The two men concluded that the headlight fuse on the older-model truck had burned out. As a replacement fuse was not available, Wallis noticed that the .22 caliber bullets from his pistol fit perfectly into the fuse box next to the steering-wheel column. Upon inserting the bullet the headlights again began to operate properly, and the two men proceeded on eastbound toward the White River Bridge .

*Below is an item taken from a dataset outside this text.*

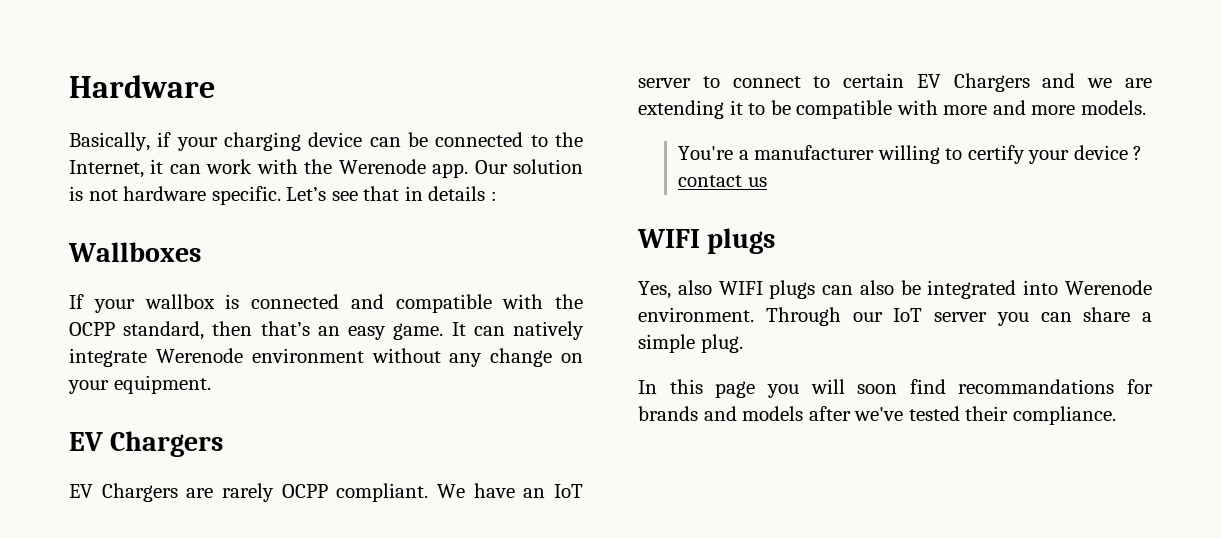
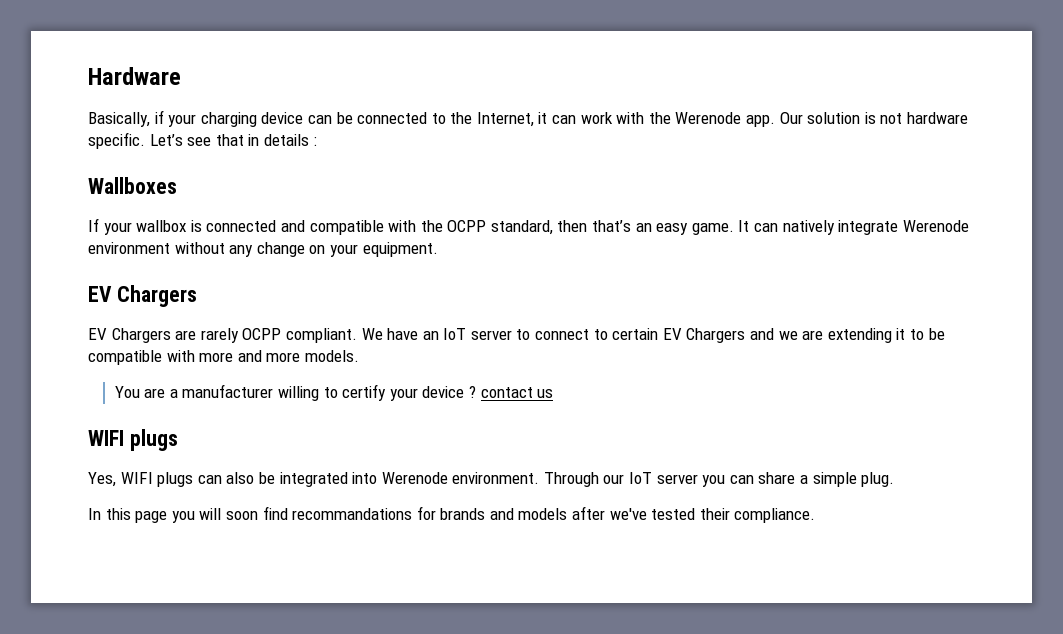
[678,146,734,160] You're -> [114,386,166,398] You are
[677,280,712,295] also -> (116, 479) none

After traveling approximately 20 miles, and just before crossing the river, the bullet apparently overheated, discharged and struck Poole in the testicles. The vehicle swerved sharply right, exited the pavement, and struck a tree. Poole suffered only minor cuts and abrasions from the accident but will require extensive surgery to repair the damage to his testicles, which will never operate as intended.
Wallis sustained a broken clavicle and was treated and released. "Thank God we weren't on that bridge when Thurston shot his balls off, or we might be dead," stated Wallis.
"I've been a trooper for 10 years in this part of the world, but this is a first for me. I can't believe that those two would admit how this accident happened," said Snyder.
Upon being notified of the wreck, Lavinia (Poole 's wife) asked how many frogs the boys had caught and did anyone get them from the truck?
(Note: Though Poole and Wallis did not die as a result of their misadventure as normally required by Darwin Award Official Rules, it can be argued that Poole did, in fact, effectively remove himself from the gene pool.)
Now, don't you feel better about yourself?
"Dapper Dan" said; "Cookie, is that how Mario became Super Mario? Great Darwin stories all. But that winner, I'm still LMAO here."